Change Text extraction is not allowed error to warning (#453)

* Changed error to warning for 'Text extraction is not allowed' * updated changelog * fix lint * made changes suggested in review * Update CHANGELOG.md * Add regression test for failing pdf * Reduce line length to <80 Co-authored-by: Pieter Marsman <pietermarsman@gmail.com>
2020-07-11 19:34:11 +05:30 · 2020-07-11 19:34:11 +05:30 · 6a9269b432
parent 836d312982
commit 6a9269b432
6 changed files with 30 additions and 12 deletions
--- a/CHANGELOG.md
+++ b/CHANGELOG.md
@ -10,6 +10,7 @@ The format is based on [Keep a Changelog](https://keepachangelog.com/en/1.0.0/).

 ### Changed
 - Hiding fallback xref by default from dumppdf.py output ([#431](https://github.com/pdfminer/pdfminer.six/pull/431))
+- Raise a warning instead of an error when extracting text from a non-extractable PDF ([#350](https://github.com/pdfminer/pdfminer.six/issues/350))
  
 ## [20200517]

--- a/pdfminer/high_level.py
+++ b/pdfminer/high_level.py
@ -80,8 +80,7 @@ def extract_text_to_fp(inf, outfp, output_type='text', codec='utf-8',
                                  page_numbers,
                                  maxpages=maxpages,
                                  password=password,
-                                  caching=not disable_caching,
-                                  check_extractable=True):
+                                  caching=not disable_caching):
        page.rotate = (page.rotate + rotation) % 360
        interpreter.process_page(page)

@ -118,7 +117,6 @@ def extract_text(pdf_file, password='', page_numbers=None, maxpages=0,
                maxpages=maxpages,
                password=password,
                caching=caching,
-                check_extractable=True,
        ):
            interpreter.process_page(page)

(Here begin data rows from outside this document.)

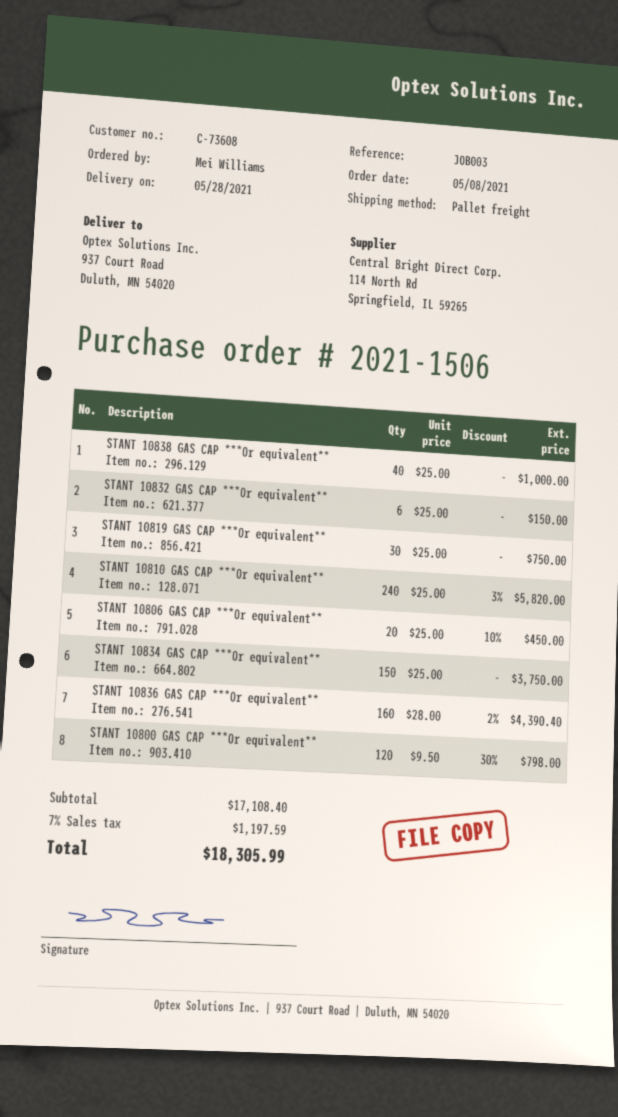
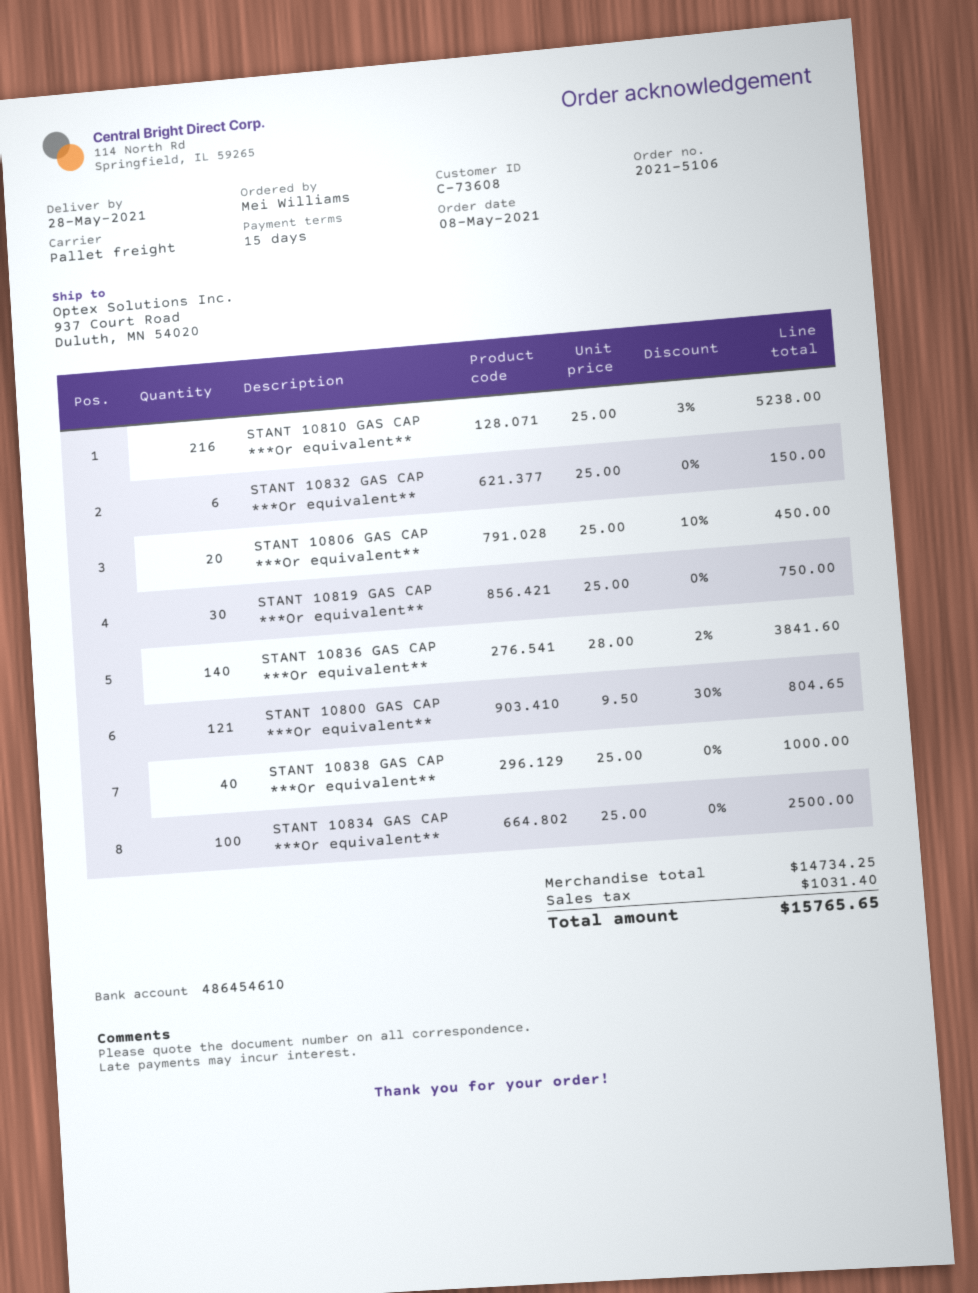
order number: 2021-1506 -> 2021-5106
STANT 10810 GAS CAP ***Or equivalent**: 240 x 25.00 - 3% = 5820.00 -> 216 x 25.00 - 3% = 5238.00
STANT 10834 GAS CAP ***Or equivalent**: 150 x 25.00 = 3750.00 -> 100 x 25.00 = 2500.00
STANT 10836 GAS CAP ***Or equivalent**: 160 x 28.00 - 2% = 4390.40 -> 140 x 28.00 - 2% = 3841.60
STANT 10800 GAS CAP ***Or equivalent**: 120 x 9.50 - 30% = 798.00 -> 121 x 9.50 - 30% = 804.65
subtotal: 17108.40 -> 14734.25
tax: 1197.59 -> 1031.40
total: 18305.99 -> 15765.65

--- a/pdfminer/pdfdocument.py
+++ b/pdfminer/pdfdocument.py
@ -44,7 +44,11 @@ class PDFPasswordIncorrect(PDFEncryptionError):
    pass


-class PDFTextExtractionNotAllowed(PDFEncryptionError):
+class PDFTextExtractionNotAllowedWarning(UserWarning):
+    pass
+
+
+class PDFTextExtractionNotAllowedError(PDFEncryptionError):
    pass


--- a/pdfminer/pdfpage.py
+++ b/pdfminer/pdfpage.py
@ -1,4 +1,5 @@
 import logging
+import warnings
 from . import settings
 from .psparser import LIT
 from .pdftypes import PDFObjectNotFound
@ -8,7 +9,8 @@ from .pdftypes import list_value
 from .pdftypes import dict_value
 from .pdfparser import PDFParser
 from .pdfdocument import PDFDocument
-from .pdfdocument import PDFTextExtractionNotAllowed
+from .pdfdocument import PDFTextExtractionNotAllowedWarning
+from .pdfdocument import PDFTextExtractionNotAllowedError


 log = logging.getLogger(__name__)
@ -120,15 +122,23 @@ class PDFPage:
    @classmethod
    def get_pages(cls, fp,
                  pagenos=None, maxpages=0, password='',
-                  caching=True, check_extractable=True):
+                  caching=True, check_extractable=False):
        # Create a PDF parser object associated with the file object.
        parser = PDFParser(fp)
        # Create a PDF document object that stores the document structure.
        doc = PDFDocument(parser, password=password, caching=caching)
-        # Check if the document allows text extraction. If not, abort.
-        if check_extractable and not doc.is_extractable:
-            error_msg = 'Text extraction is not allowed: %r' % fp
-            raise PDFTextExtractionNotAllowed(error_msg)
+        # Check if the document allows text extraction.
+        # If not, warn the user and proceed.
+        if not doc.is_extractable:
+            if check_extractable:
+                error_msg = 'Text extraction is not allowed: %r' % fp
+                raise PDFTextExtractionNotAllowedError(error_msg)
+            else:
+                warning_msg = 'The PDF %r contains a metadata field '\
+                            'indicating that it should not allow '   \
+                            'text extraction. Ignoring this field '  \
+                            'and proceeding.' % fp
+                warnings.warn(warning_msg, PDFTextExtractionNotAllowedWarning)
        # Process each page contained in the document.
        for (pageno, page) in enumerate(cls.create_pages(doc)):
            if pagenos and (pageno not in pagenos):
--- a/samples/contrib/issue-00352-asw-oct96-p41.pdf
+++ b/samples/contrib/issue-00352-asw-oct96-p41.pdf
--- a/tests/test_tools_pdf2txt.py
+++ b/tests/test_tools_pdf2txt.py
@ -60,12 +60,17 @@ class TestPdf2Txt():
    def test_contrib_2b(self):
        run('contrib/2b.pdf', '-A -t xml')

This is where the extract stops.